After a legal challenge by Tempus Energy (a smart grid start-up)1, the European Court of Justice brought the UK’s capacity market to a standstill in November2, suspending £1 billion per year worth of capacity payments. These were supposed to go to generators and flexible consumers for ensuring availability at times of peak demand, leaving many firms in the electricity market with a hole in their finances. The UK Government believes this will not impact security of supply this winter3, and analysts agree that the effects won’t be felt until this year. Some older power stations may resort to closing early on financial grounds4. This would lead to tighter supply margins, giving higher and more volatile prices next winter, possibly offsetting any reduction in consumer bills that would come from halting the capacity payments.
In the space of three months, Toshiba and Hitachi have shelved plans to build 9 GW of new nuclear reactors. Their combined capacity would have been sufficient to replace Britain’s entire fleet of aging nuclear reactors. Toshiba is closing its UK nuclear business after it failed to find a buyer for NuGen, and so “the economically rational decision is to withdraw from the UK nuclear power plant construction project”5. Hitachi have formally suspended investment into nuclear stations at Wylfa Newydd in Anglesey and Oldbury in Gloucestershire, describing them as “incompatible with the company’s economic rationality”.6
Unless new partners or financing deals can be found, these announcements place a 9 GW hole in the amount of low-carbon capacity that will be available in the coming decade. One view is that this collapse “should be seen as an opportunity rather than a risk, for the UK to prioritise renewables instead”7. However, the growth in wind and solar capacity has slowed down dramatically. In the last twelve months, fewer wind and solar projects were built than at any time since 2010 (see chart below). The government believes this slump will continue into the next decade.8
New solar PV and wind capacity installed in each calendar year
Finally, Brexit is just weeks away and will potentially have the biggest impact on Britain’s power system. If the UK leaves with no deal it will leave the Emissions Trading Scheme, the EU-wide market which puts a price on carbon. Government plans to replace this with a carbon tax of £16 per tonne, which would start in April 2019.9 However, the European Commission has already suspended Britain’s access to ETS carbon permits in an effort to limit disruption to the scheme.10 This leaves a potential gap from January through to March 2019, where Britain has no underlying carbon price, and so power stations are only subject to the Carbon Price Support.11
Until Britain’s relationship with the European Union is known, it is unclear what price fossil-fuelled power stations should be paying for carbon emissions during Quarter 1: around £40 if there is a deal (ETS plus CPS) or £18 if there is no deal (CPS only). Based on emissions during Q1 of 2018, this difference could amount to £450 million for Britain’s coal and gas power stations.12 If generators anticipate lower carbon prices, coal could make a comeback at the start of the year. Britain may also become a net exporter of electricity, including over the new interconnector to Belgium, as British generators will face lower carbon prices than those on the continent for the first time in five years.

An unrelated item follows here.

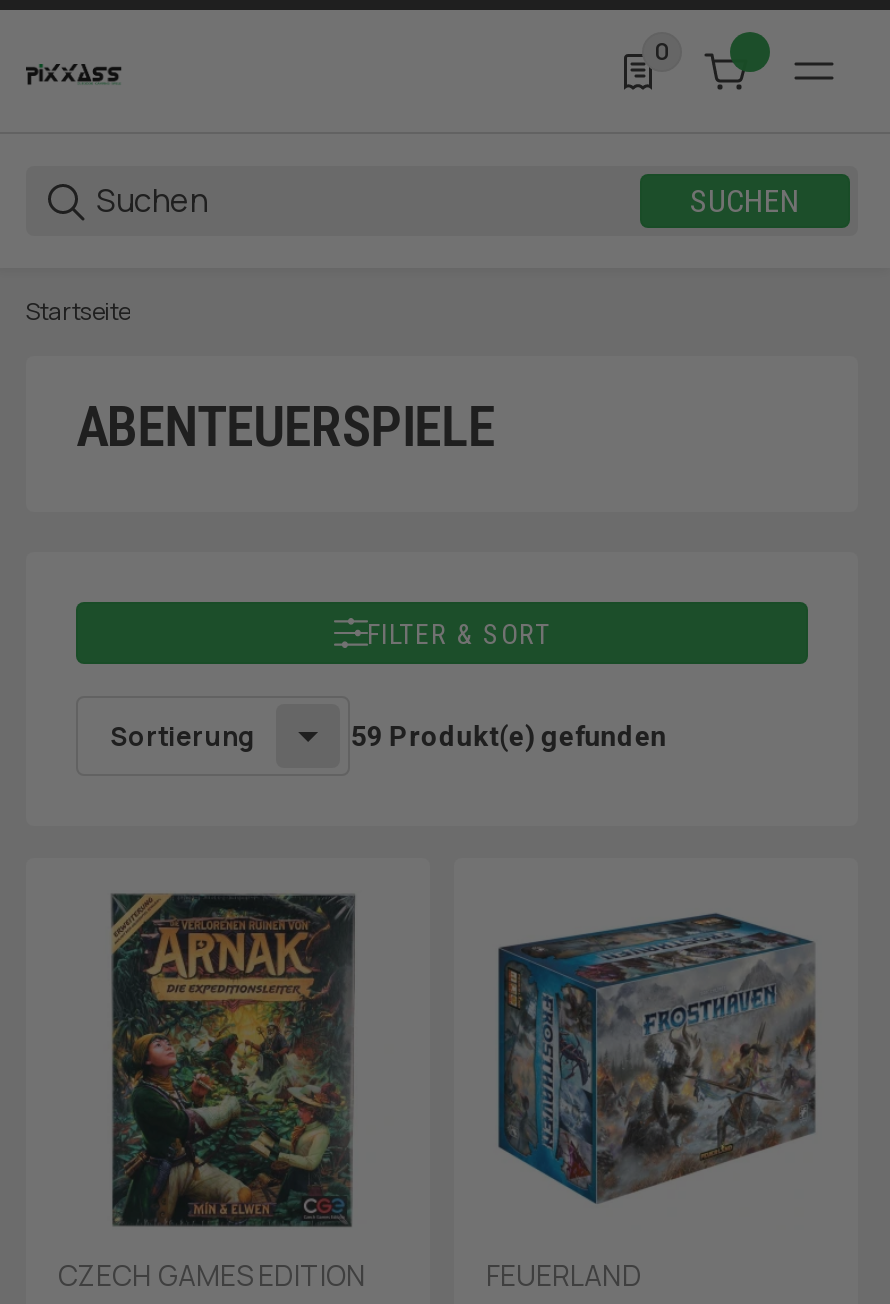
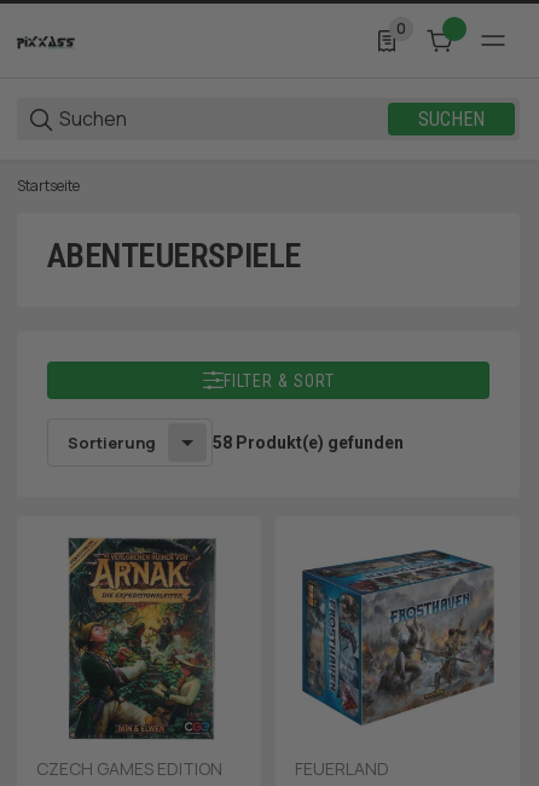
[351,719,667,751] 59 Produkt(e) gefunden -> [213,433,404,452] 58 Produkt(e) gefunden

However, those interconnectors may not be used as efficiently as they are today. Power flows over Britain’s interconnectors would go from being automatic to being decided by traders.13 At present, power implicitly flows from low- to high-priced countries: “buy cheap, sell dear”. While this would be the aim of traders, they are not perfect, and the loss of efficiency is expected to add “a couple of percent” onto the cost of generation.14This may, of course, be lost in the noise of currency fluctuations, which affect the cost of imported coal, gas and electricity. Sterling is widely forecast to move by 10% either way against the euro and dollar, depending on how smooth the transition is.15
All in all, don’t expect 2019 to be a quiet year for Britain’s power system.
2: Tempus argued that the scheme privileges generation over demand side response (DSR) due to the duration of contracts offered (up to 15 years, versus 1 year) and the means of cost recovery for DSR (all weekday winter evenings, rather than the specific periods of highest demand).
11: The Carbon Price Support of £18 per tonne of CO2 is levied on British power stations on top of the ETS (or carbon tax).
12: If Britain’s coal and gas stations emitted 20.5 million tonnes of CO2 (as they did in Q1 2018), they could expect to pay £370m for the Carbon Price Support (under no-deal), or £820 million if we stay in the ETS based on permit prices of £22 per tonne (the average during January 2019).
14: http://www.ukerc.ac.uk/news/elecxit-could-cost-270-million-a-year.html, Chatham House: Brexit – Deal or No Deal (25th January 2019)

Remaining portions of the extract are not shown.